Now the invalid had half opened her eyes. The doctor examined her
pupils. Her eye seemed glassy, rigid, as her whole person had got.

'Doctor, what is it? is she dead?' yelled the old man, as if he were
mad.

'It is temporary paralysis, from meningitis.'

'What is to be done?'

'Well, we will see. Meanwhile I beg you to have Dr. Amati called in.'

The old man looked at him, disordered.

'What do you say?'

'Send and call Amati. Do you not see she wants him?'

'... She is raving.'

'Yes, sir; but when she asked for him, she must have been conscious;
and even in delirium you must obey her, my lord.'

'Am I to obey?'

'Your daughter is in a serious state; it is better to satisfy her.'

'Is she in danger?'

'You may lose her from one hour to another. She has no strength to
bear up against meningitis.'

'Doctor, doctor, do not say that!'

'My dear sir, do you want me to tell you the truth, especially as
the poor patient cannot hear us? First of all, you would not allow
Amati to be called; then you let the young lady get into this state
of exasperation.... You will not go on with this refusal? The girl is
dying....'

'O holy God!' blasphemed the Marquis.

'I will go to Amati's house,' Morelli said.

'... He will not come.'

'Why should he not? Was he not the doctor in charge? He is an honest
man; he is a great doctor.'

'... He will not come,' Formosa repeated.

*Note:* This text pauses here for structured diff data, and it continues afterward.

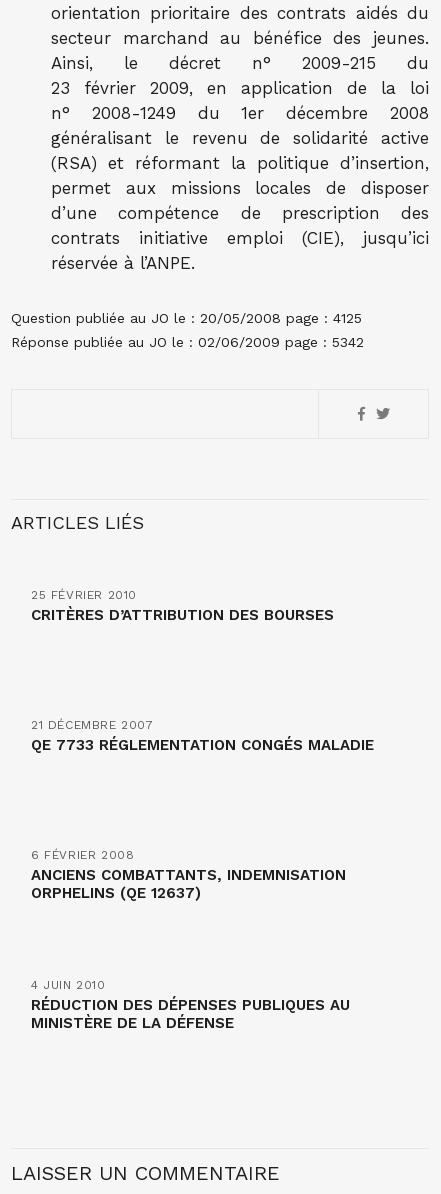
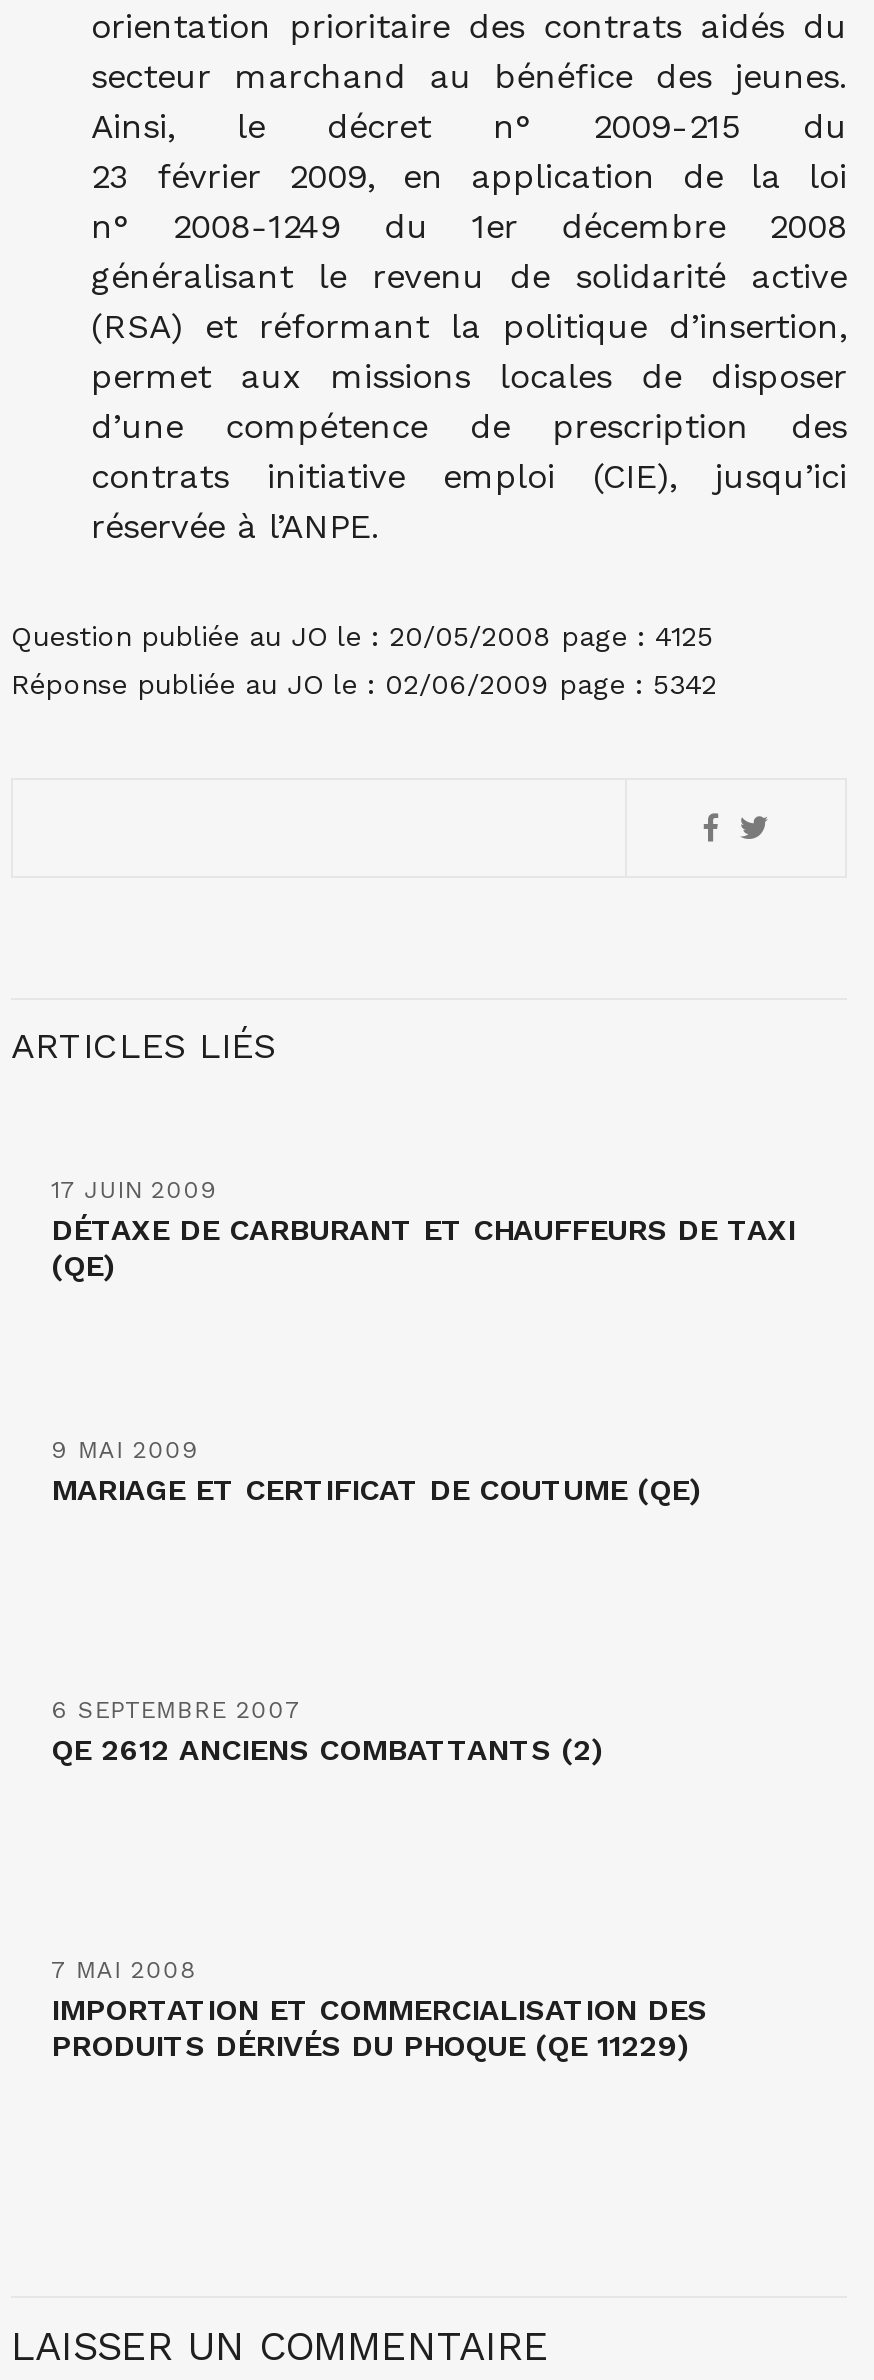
- 25 FÉVRIER 2010
- CRITÈRES D’ATTRIBUTION DES BOURSES
+ 17 JUIN 2009
+ DÉTAXE DE CARBURANT ET CHAUFFEURS DE TAXI
+ (QE)

- 21 DÉCEMBRE 2007
- QE 7733 RÉGLEMENTATION CONGÉS MALADIE
+ 9 MAI 2009
+ MARIAGE ET CERTIFICAT DE COUTUME (QE)

- 6 FÉVRIER 2008
- ANCIENS COMBATTANTS, INDEMNISATION
- ORPHELINS (QE 12637)
+ 6 SEPTEMBRE 2007
+ QE 2612 ANCIENS COMBATTANTS (2)

- 4 JUIN 2010
- RÉDUCTION DES DÉPENSES PUBLIQUES AU
- MINISTÈRE DE LA DÉFENSE
+ 7 MAI 2008
+ IMPORTATION ET COMMERCIALISATION DES
+ PRODUITS DÉRIVÉS DU PHOQUE (QE 11229)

'Then go yourself, my lord.'

Now, whilst Formosa made a despairing gesture, the sick girl had
started up, and again rapidly through her clenched teeth she had
begun to say: 'Amati! ... Amati! ... I want Amati!...'

'Do you hear?' said Morelli.

'But I cannot!' shouted Formosa, 'for I turned that man out of my
house. I would not let my daughter marry him. I cannot humble myself
to him.'

'Very well, but my lady is dying,' said the doctor, holding down the
girl's hands, which were clapping together.

'Go and call Amati! For mercy's sake, for the love of God, do not
give me up! Call Amati!' groaned the invalid.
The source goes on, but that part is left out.